22. When introducing the amendments, the Minister of State in the Home Office, Baroness Scotland of Asthal QC,[29] said that:

"…the revised version of the reasonableness test moves away from the concept of the "reasonable person" and requires the prosecution to prove that the defendant did not have a reasonable belief in consent. The test is supported by an explanation of the type of criteria to be used to determine whether the defendant's belief in consent was reasonable in relation to the alleged offence. The jury is directed to have regard to all the circumstances at the time, including any steps taken that the defendant may have taken to establish that the complainant consented to the sexual activity."[30]

23. In our view, the revised 'reasonableness test' for a defendant's belief in consent is both clearer and simpler than the original drafting. More importantly, it also addresses the concerns about the potential injustice of applying a "reasonable person" standard to all defendants, regardless of their individual characteristics. By focussing on the individual defendant's belief, the new test will allow the jury to look at characteristics—such as a learning disability or mental disorder—and take them into account. For these reasons, we support Clause 1.

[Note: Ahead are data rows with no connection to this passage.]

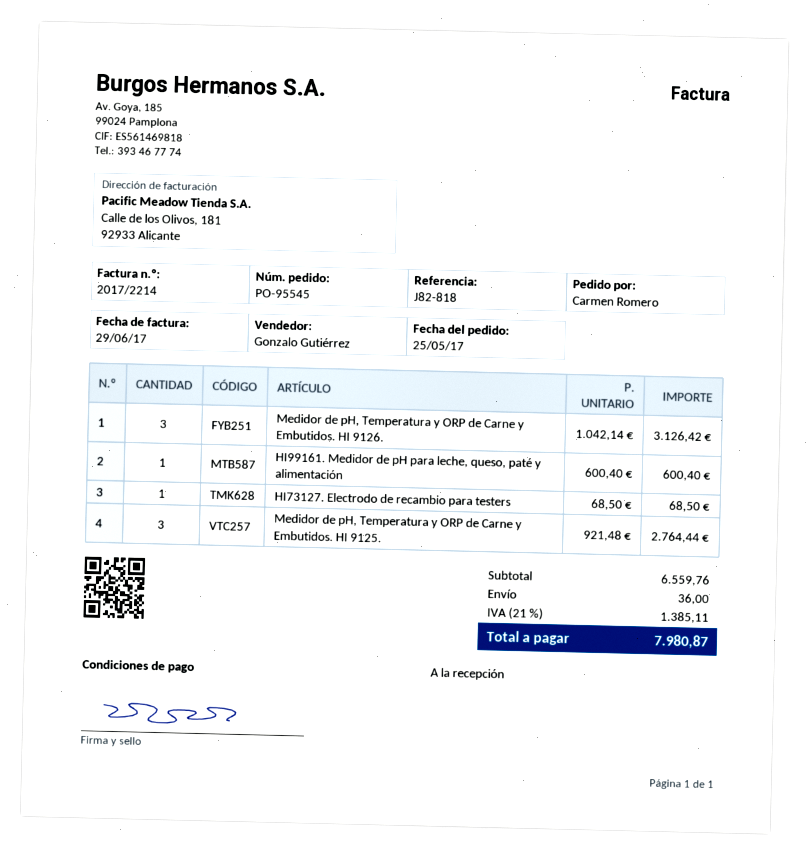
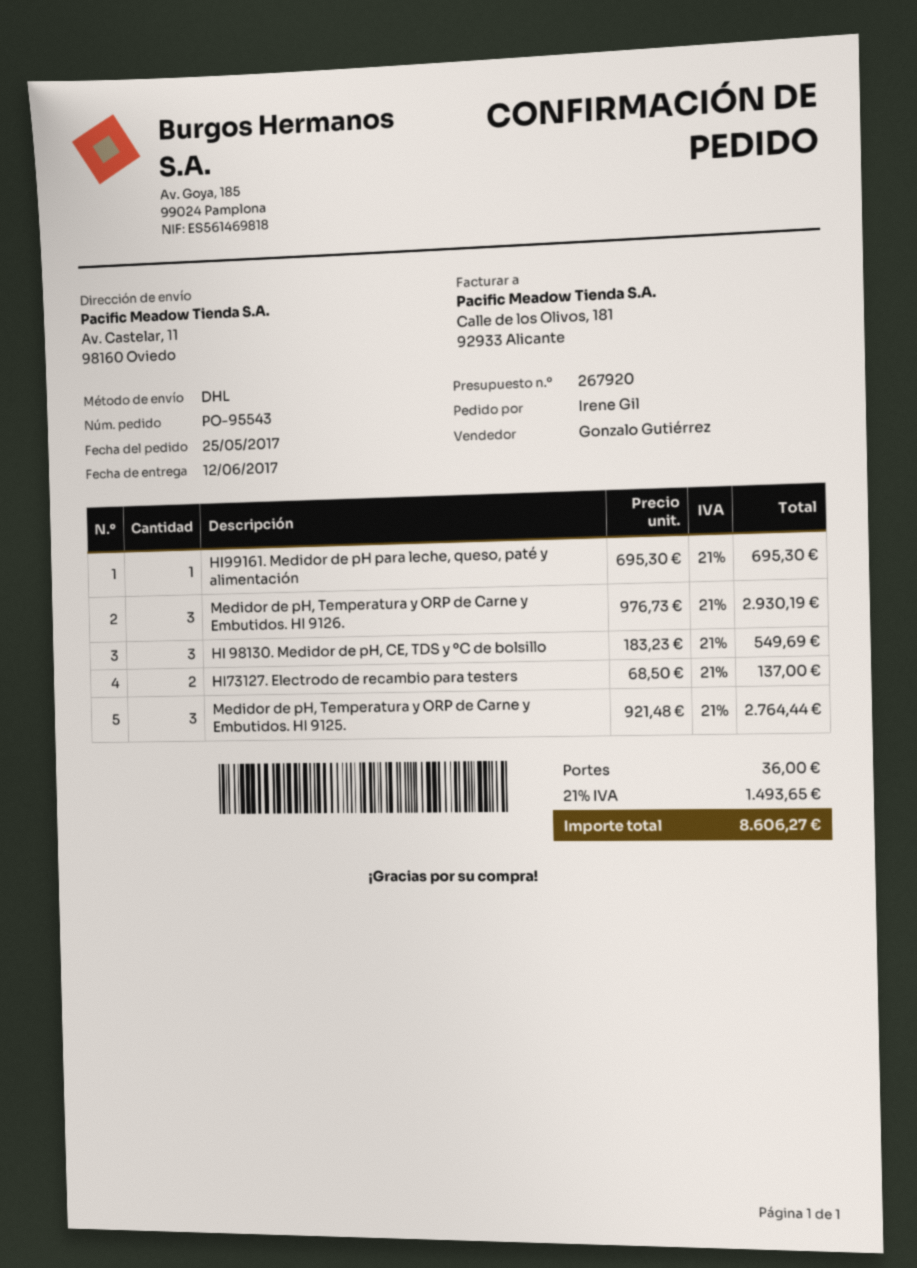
order number: PO-95545 -> PO-95543
ordered by: Carmen Romero -> Irene Gil
Medidor de pH, Temperatura y ORP de Carne y Embutidos. HI 9126.: 3 x 1042.14 = 3126.42 -> 3 x 976.73 = 2930.19
HI99161. Medidor de pH para leche, queso, paté y alimentación: 1 x 600.40 = 600.40 -> 1 x 695.30 = 695.30
HI73127. Electrodo de recambio para testers: 1 x 68.50 = 68.50 -> 2 x 68.50 = 137.00
HI 98130. Medidor de pH, CE, TDS y ºC de bolsillo: none -> 3 x 183.23 = 549.69
tax: 21% = 1385.11 -> 21% = 1493.65
total: 7980.87 -> 8606.27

Presumptions against consent and belief in consent

24. This leads us on to the presumptions in Clause 78, relating to consent and belief in consent.[31] As originally drafted, Clause 78 was probably the most confusing provision in the whole Bill. The Clause provided for two different kinds of presumptions—rebuttable presumptions (which shift the burden of proof onto the defendant) and conclusive presumptions (which determine an issue conclusively). The same clause was also drafted for two purposes: first, to guide the jury on the issue of consent and, secondly, to restrict the use of mistaken belief in consent as a defence to a charge. As a result, the drafting was cumbersome and attracted much criticism from judges and lawyers.[32]

25. During the course of this inquiry, Clause 78 has also been amended substantially and the presentation of the provisions is now much improved. In particular, the original Clause has been split into two (now Clauses 76 and 77) to separate the rebuttable from the conclusive presumptions.

The rebuttable presumption against belief in consent

26. If implemented, the presumptions will apply only in circumstances where the defendant used violence or threats of violence against the complainant or a third party, where the complainant was unlawfully detained, asleep or otherwise unconscious, or where the complainant was unable, because of a physical disability, to communicate consent (new Clause 76(2)).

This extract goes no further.